Dementia can develop for many reasons — including age, genetics, brain changes, lifestyle factors, or long-term health issues. According to Dementia UK, the condition begins when brain cells become damaged and can no longer communicate well. Over time, this leads to memory loss and shrinking of certain areas of the brain.
A recent study published in Regional Anesthesia & Pain Medicine has raised new questions after researchers observed a possible link between the widely used medication gabapentin and a higher risk of dementia.

What Is Gabapentin?
Gabapentin is an FDA-approved drug used to treat nerve pain and control seizures. Doctors also prescribe it off-label for several conditions, including:
- Fibromyalgia
- Sciatica
- Chronic back pain
- Hot flashes
- Anxiety
- Insomnia
It is often considered a safer alternative to opioids. Still, like any medication, it can cause side effects such as dizziness, fatigue, nausea, headaches, speech problems, and occasional memory issues.
What the Study Showed
Researchers reviewed medical records from more than 26,000 adults within the TriNetX research network. They focused on people with chronic pain conditions and compared patients who used gabapentin with those who didn’t.

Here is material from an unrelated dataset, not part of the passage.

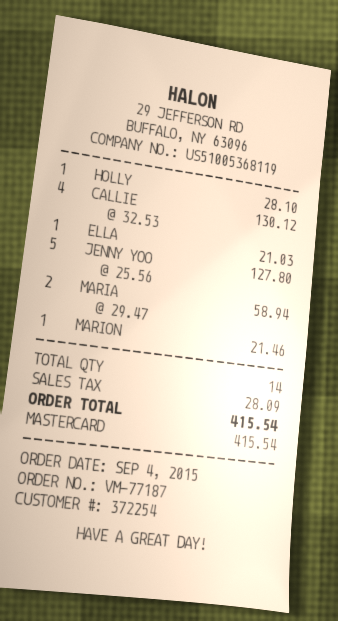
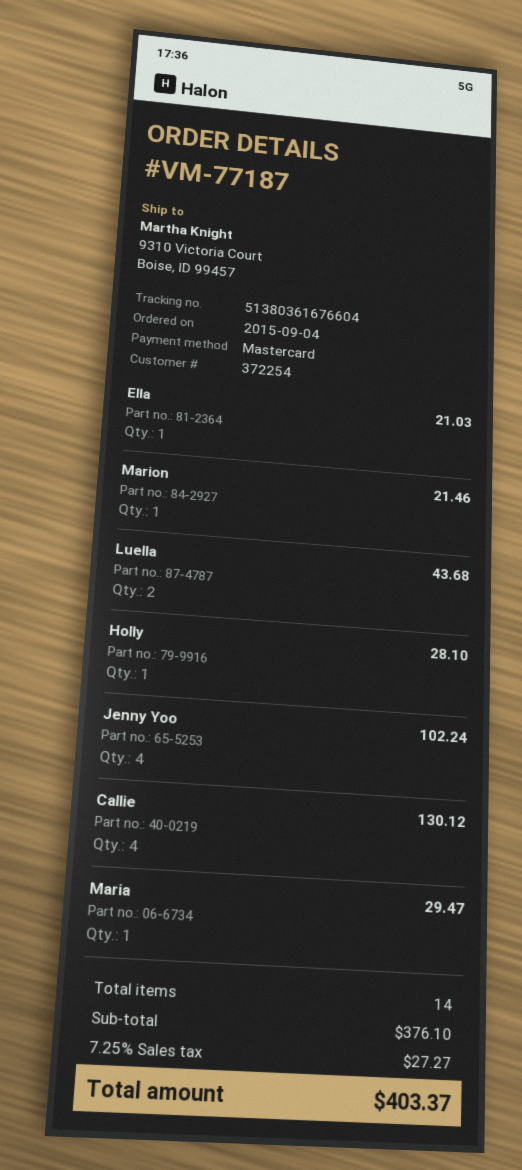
JENNY YOO: 5 for 127.80 -> 4 for 102.24
MARIA: 2 for 58.94 -> 1 for 29.47
Luella: none -> 2 for 43.68
tax: 28.09 -> 27.27
total: 415.54 -> 403.37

Over a ten-year period, they tracked the development of:
- Mild cognitive impairment (MCI)
- Alzheimer’s disease
- Vascular dementia
Key Findings
- Patients with six or more gabapentin prescriptions showed a 29% higher chance of developing dementia.
- Their risk of mild cognitive impairment increased by 85%.
- The most unexpected results appeared in adults ages 35–49, where dementia risk doubled, and MCI risk tripled.
Lead study author Nafis B. Eghrari, a fourth-year medical student at Case Western Reserve University, explained that the study highlights an association — not a confirmed cause.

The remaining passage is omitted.